🤖 AI Summary
To address the growing security risks posed by AI-generated human motion videos, this paper proposes a multimodal semantic embedding-based detection method that overcomes the limitations of conventional approaches relying on low-level visual cues (e.g., optical flow, texture). The method introduces a novel cross-modal discriminative paradigm operating at the human motion semantic level, integrating contrastive learning with temporal action modeling to achieve separability between real and synthetic videos in semantic embedding space.
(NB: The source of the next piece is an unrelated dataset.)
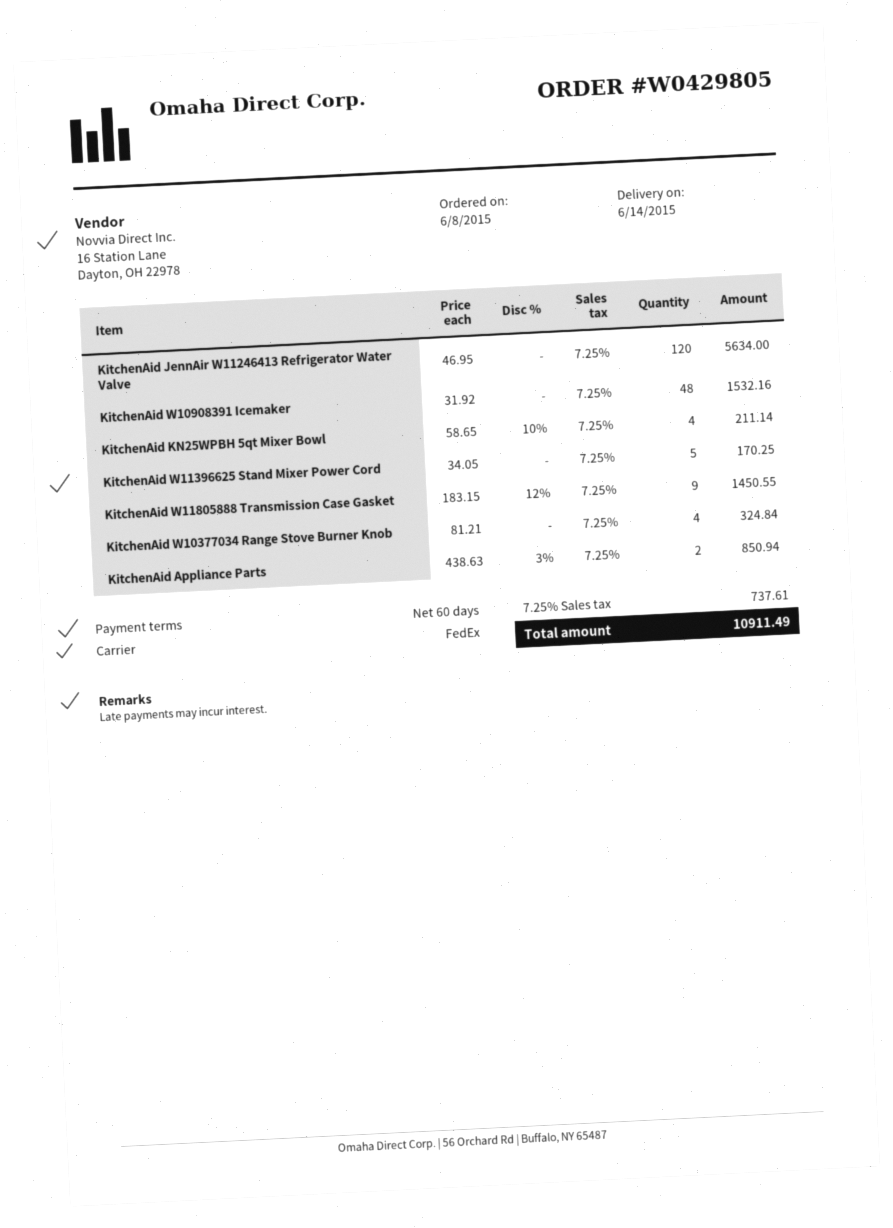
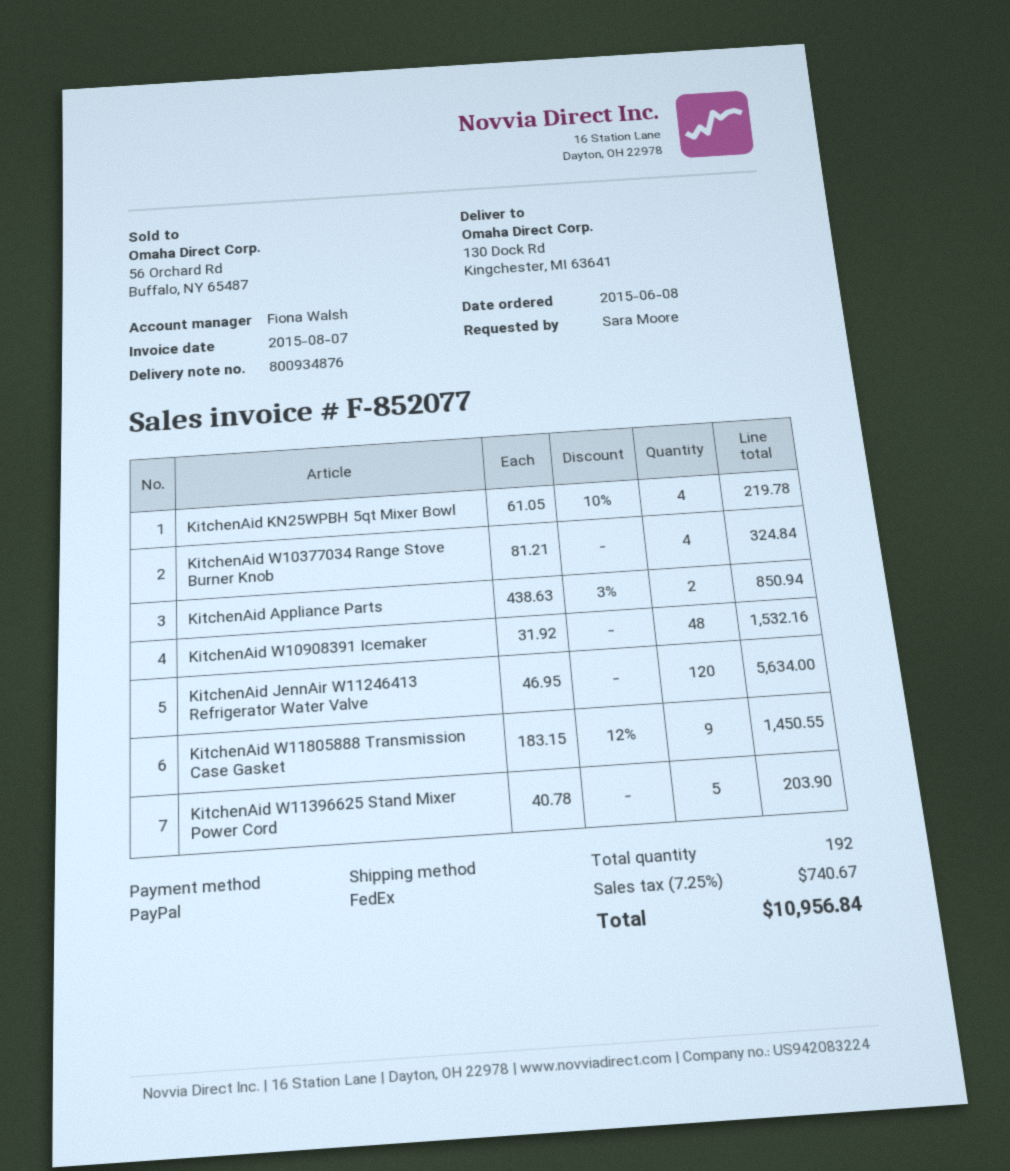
KitchenAid KN25WPBH 5qt Mixer Bowl: 4 x 58.65 - 10% = 211.14 -> 4 x 61.05 - 10% = 219.78
KitchenAid W11396625 Stand Mixer Power Cord: 5 x 34.05 = 170.25 -> 5 x 40.78 = 203.90
tax: 7.25% = 737.61 -> 7.25% = 740.67
total: 10911.49 -> 10956.84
It further exhibits strong robustness against post-processing “whitewashing” attacks. We construct a dedicated benchmark dataset covering seven mainstream text-to-video diffusion models and evaluate our method on this new benchmark. Experimental results demonstrate significant performance gains over existing state-of-the-art methods—achieving high accuracy and superior cross-model generalization capability.
📝 Abstract
Full-blown AI-generated video generation continues its journey through the uncanny valley to produce content that is perceptually indistinguishable from reality. Intermixed with many exciting and creative applications are malicious applications that harm individuals, organizations, and democracies. We describe an effective and robust technique for distinguishing real from AI-generated human motion. This technique leverages a multi-modal semantic embedding, making it robust to the types of laundering that typically confound more low- to mid-level approaches. This method is evaluated against a custom-built dataset of video clips with human actions generated by seven text-to-video AI models and matching real footage.